══ Source records ══
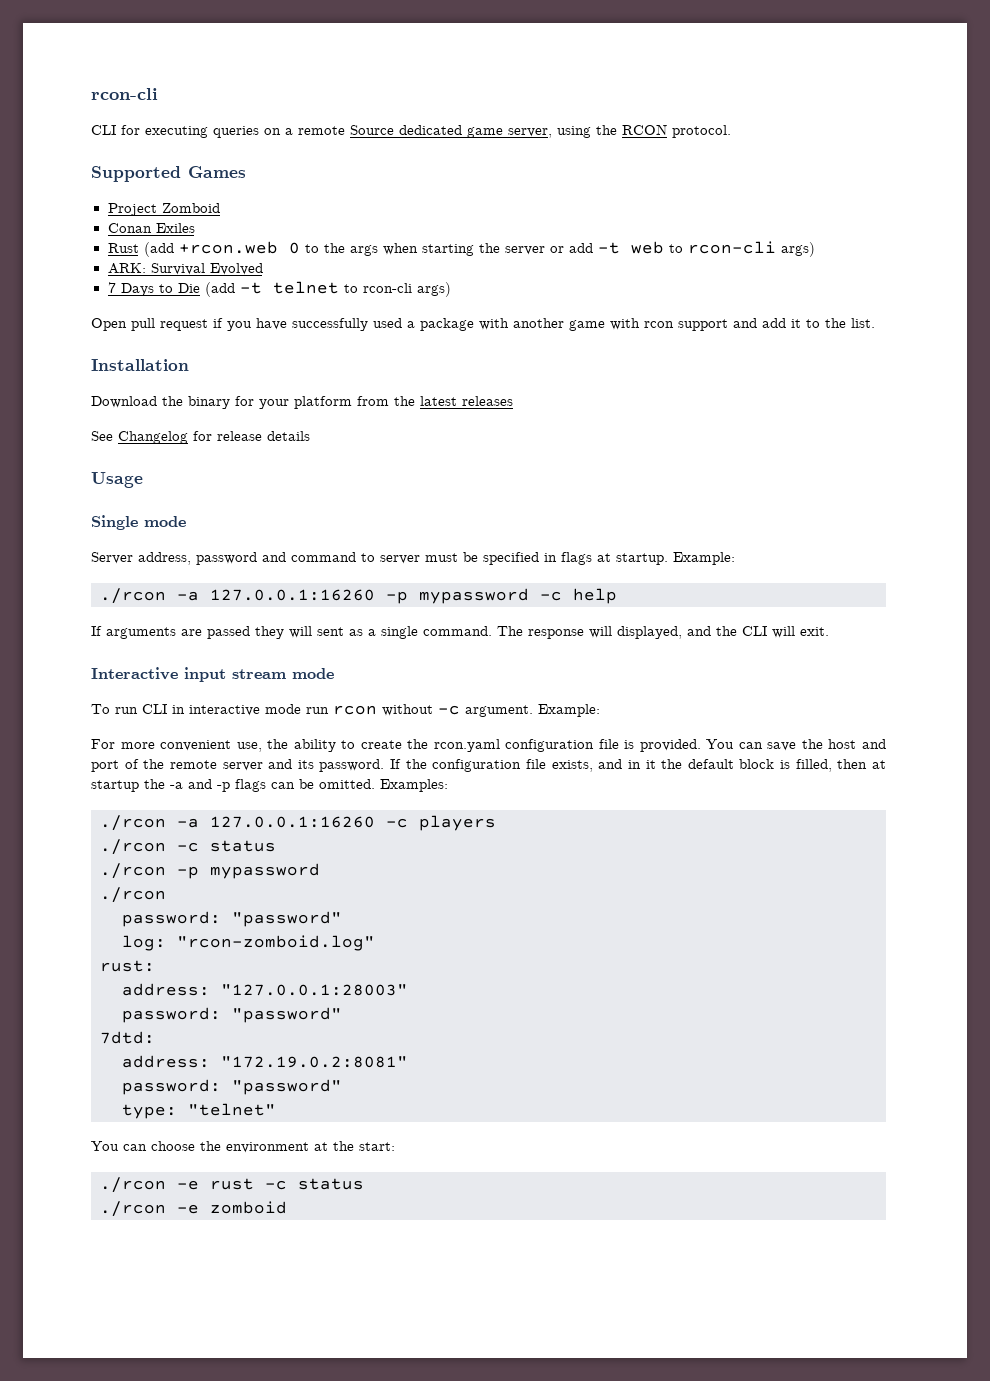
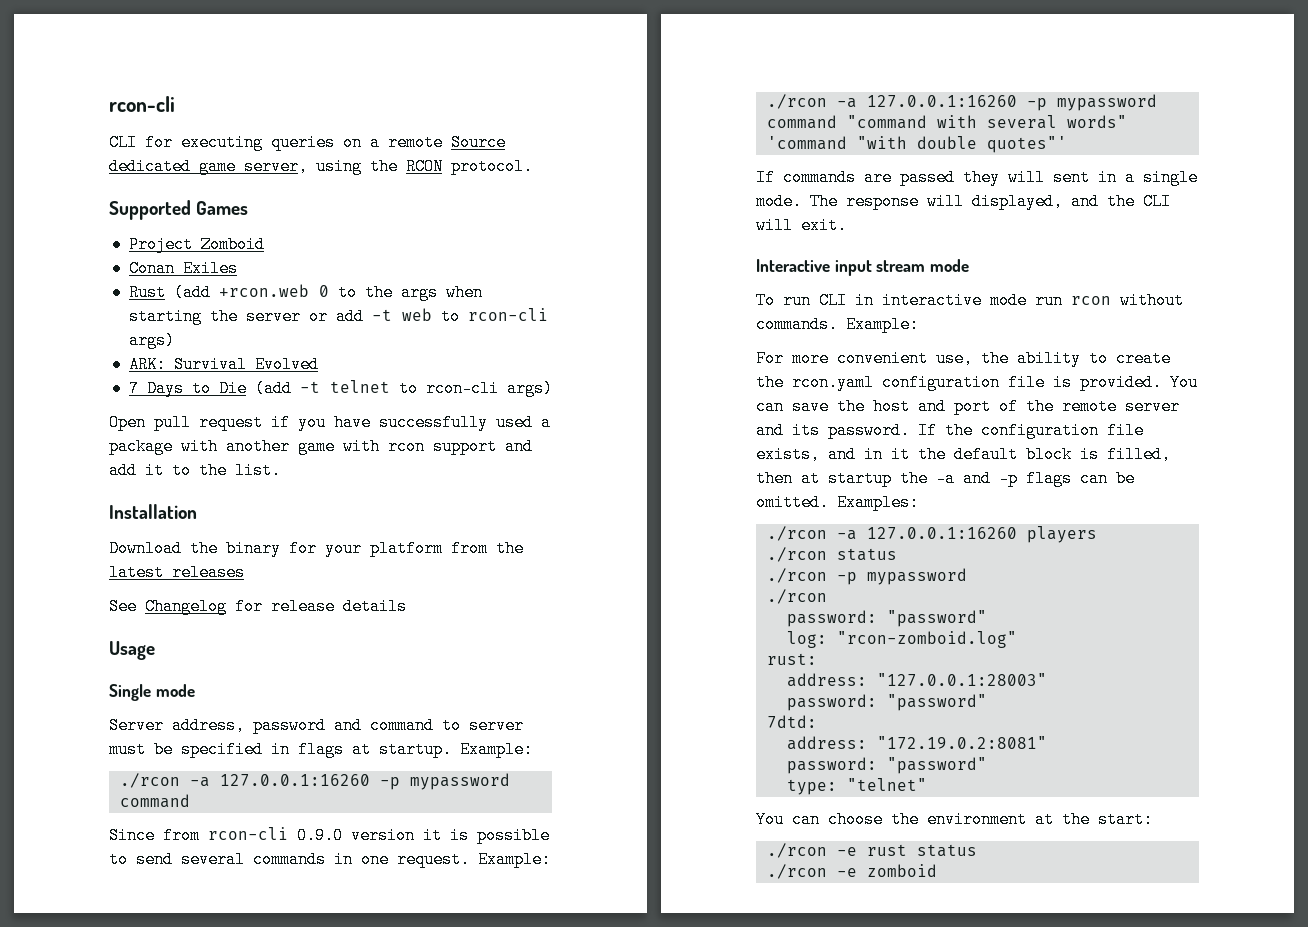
[540,588,617,604] [91,626,176,639] -c help // If arguments -> [119,794,190,808] [109,827,550,844] [109,851,551,868] [766,94,1157,111] [766,115,1127,129] [766,136,1067,153] [756,169,856,186] command // Since from rcon-cli 0.9.0 version it is possible to send several commands in one request. Example: // ./rcon -a 127.0.0.1:16260 -p mypassword command "command with several words" 'command "with double quotes"' // If commands
[349,629,363,636] as -> [1098,169,1117,186] in
[423,626,492,636] command. -> [756,193,802,210] mode.
[438,705,533,717] -c argument. -> [756,316,838,333] commands.
[386,818,408,828] -c -> (1017, 533) none
[177,842,199,852] -c -> (827, 554) none
[265,1180,287,1190] -c -> (907, 850) none

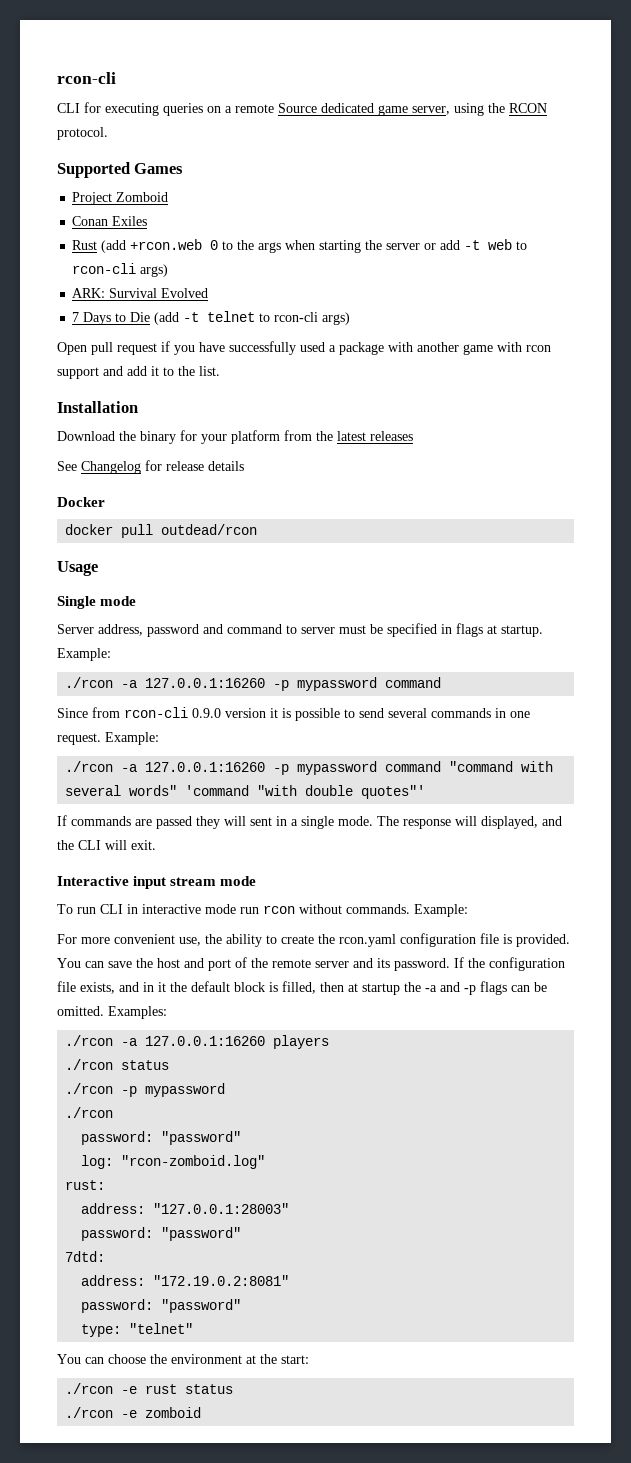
(407, 606) none -> [57,497,105,507] [65,524,258,538] // Docker // docker pull outdead/rcon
═══
Exercise prompt:
From the line containing "[349,629,363,636] as ->" down to the last line of the records above, repeat every line exactly and nothing else, dropping any pictures.

Answer to the exercise:
[349,629,363,636] as -> [1098,169,1117,186] in
[423,626,492,636] command. -> [756,193,802,210] mode.
[438,705,533,717] -c argument. -> [756,316,838,333] commands.
[386,818,408,828] -c -> (1017, 533) none
[177,842,199,852] -c -> (827, 554) none
[265,1180,287,1190] -c -> (907, 850) none

(407, 606) none -> [57,497,105,507] [65,524,258,538] // Docker // docker pull outdead/rcon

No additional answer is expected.